▶ TASK GOAL:
Skip the pictures. Quote every line below, exactly, from the one with "text: Program ->" through the final line.

(SUPPLIED RECORDS)

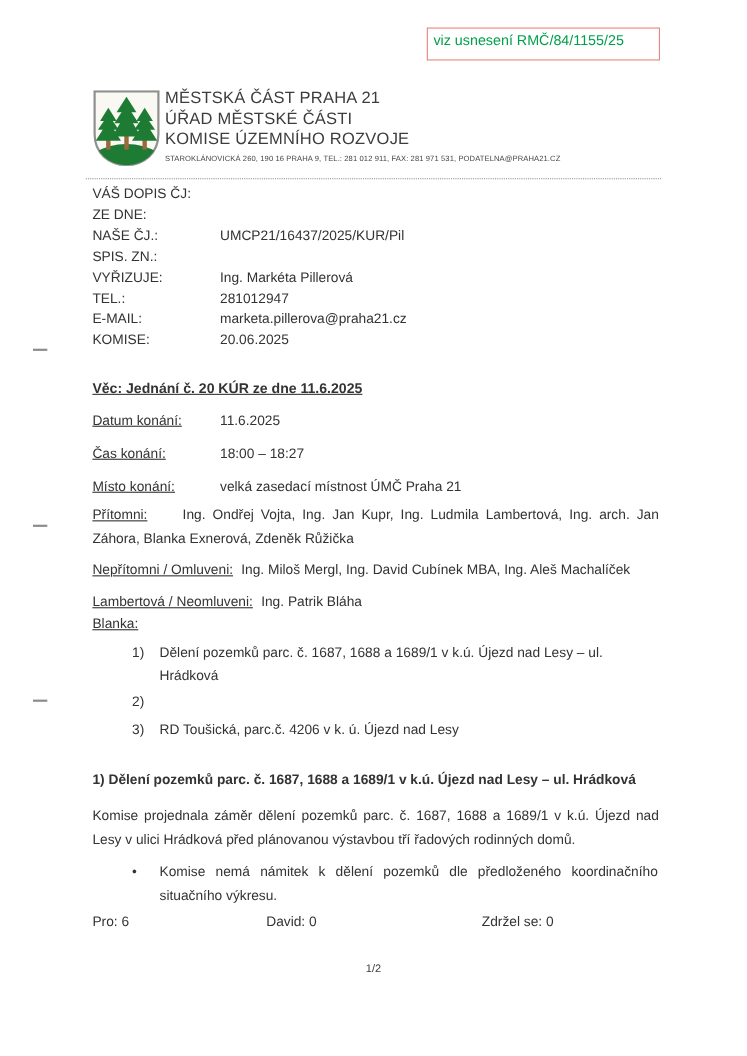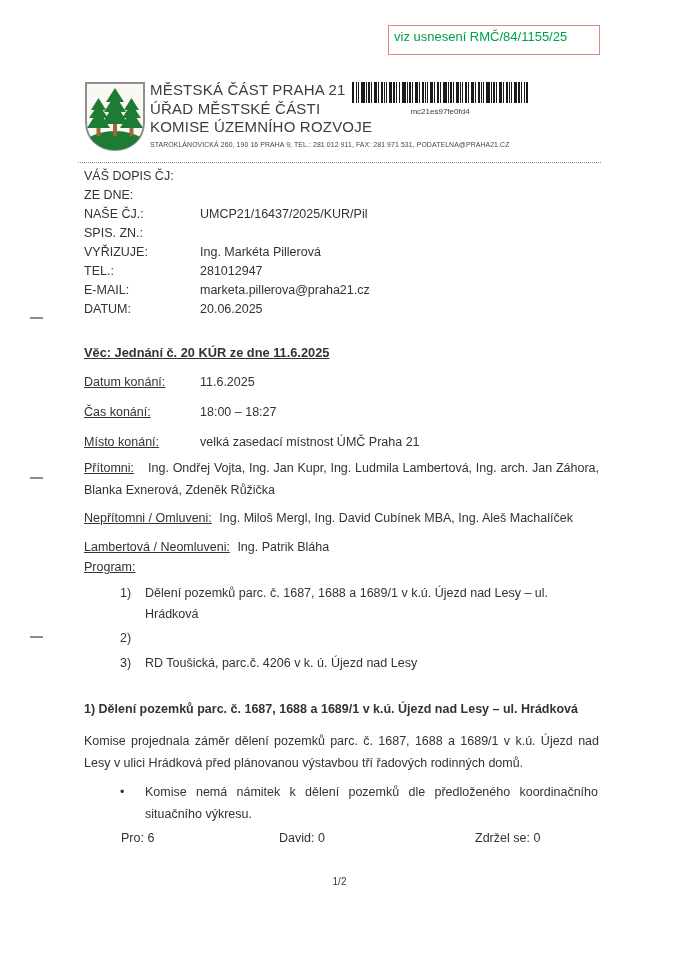"mc21es97fe0fd4" div.barcode { html: <div> <svg> <line></line> </svg> <div>mc21es97fe0fd4</div> </div> -> none }
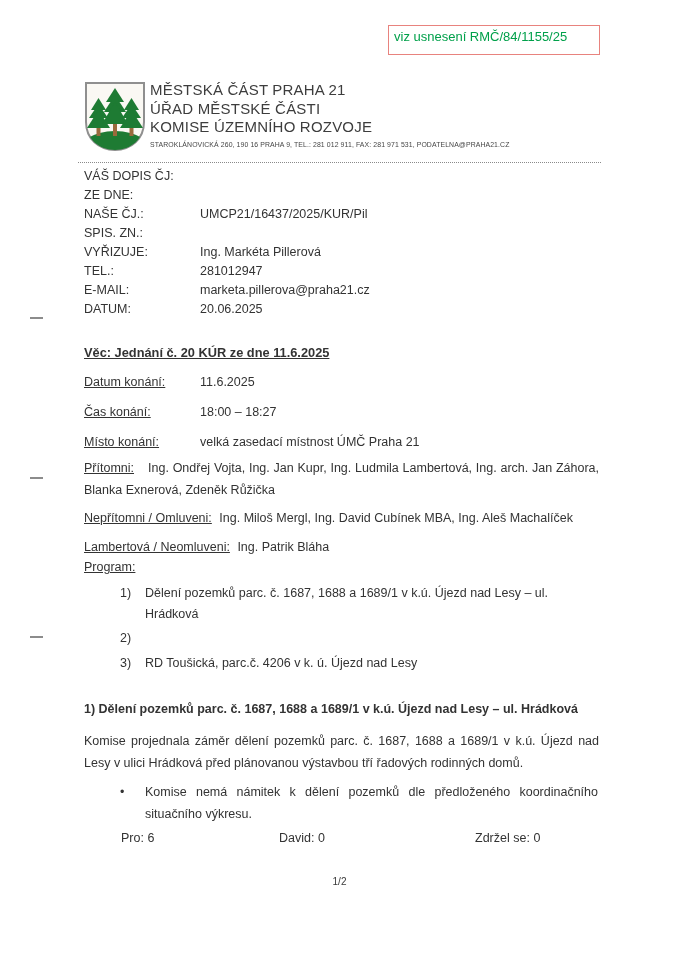"DATUM:" span.mlabel { text: DATUM -> KOMISE }
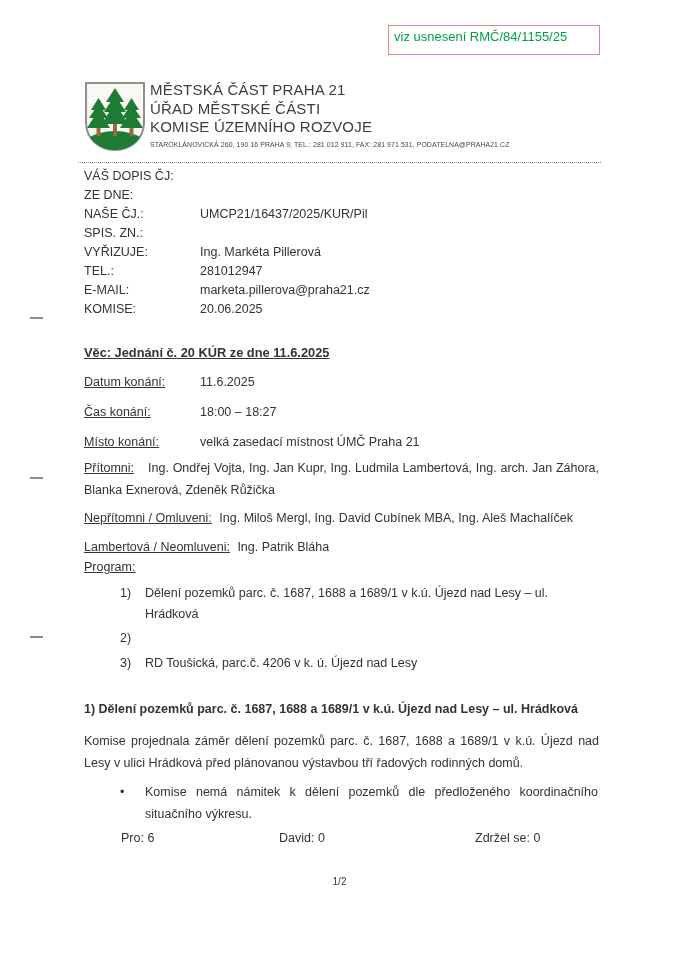"Přítomni:" .gap-wide { padding-right: 14px -> 32px }
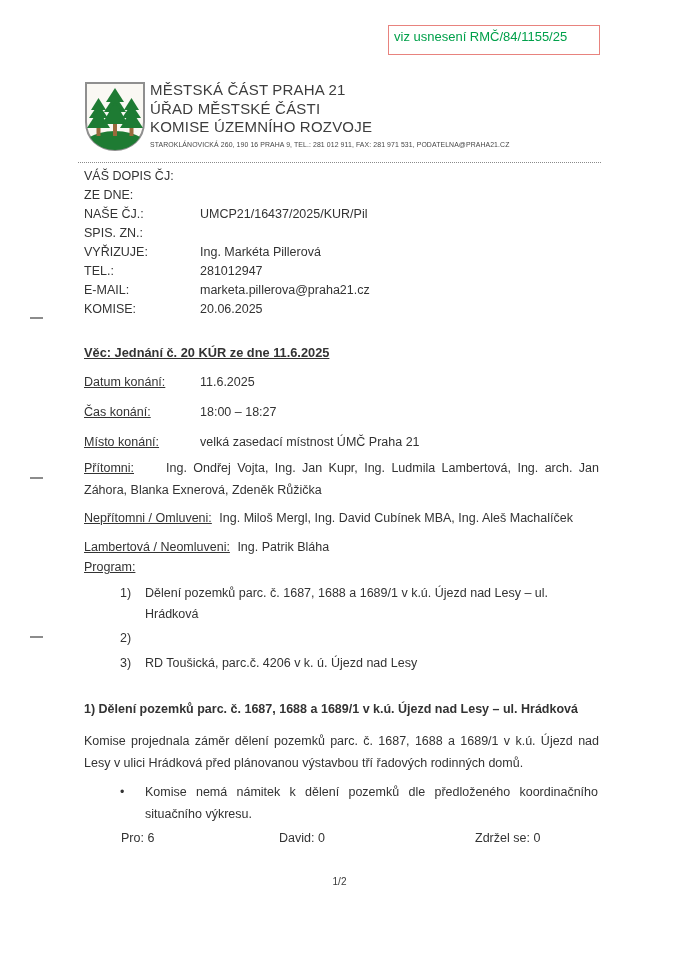"Program:" span.u { text: Program -> Blanka }
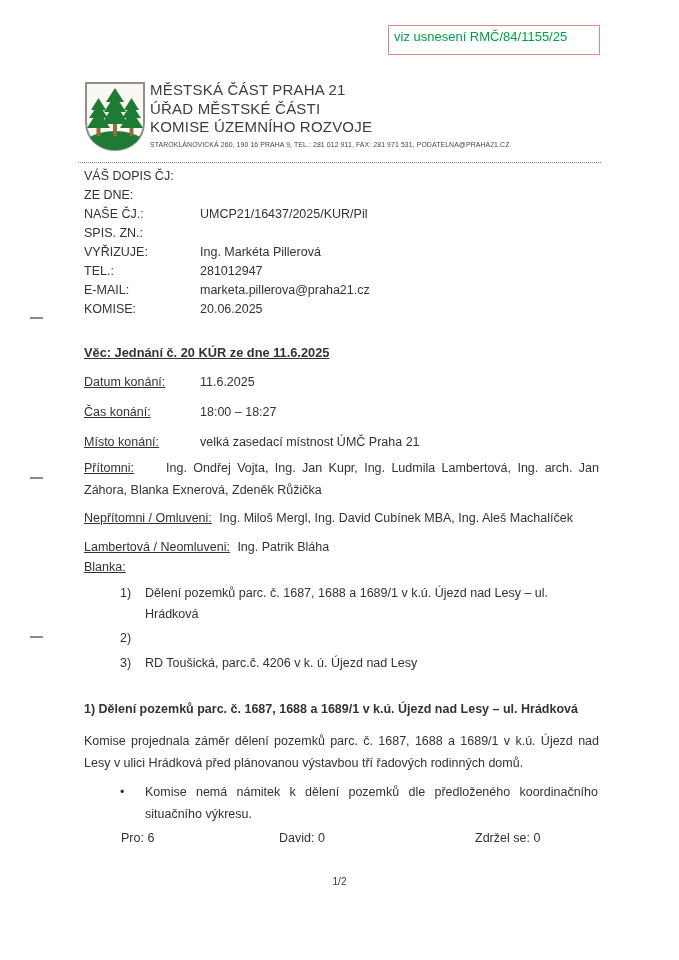"Pro: 6" .votes { margin-left: 37px -> none }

(End SUPPLIED RECORDS)

▶ PROBLEM SOLUTION:
"Program:" span.u { text: Program -> Blanka }
"Pro: 6" .votes { margin-left: 37px -> none }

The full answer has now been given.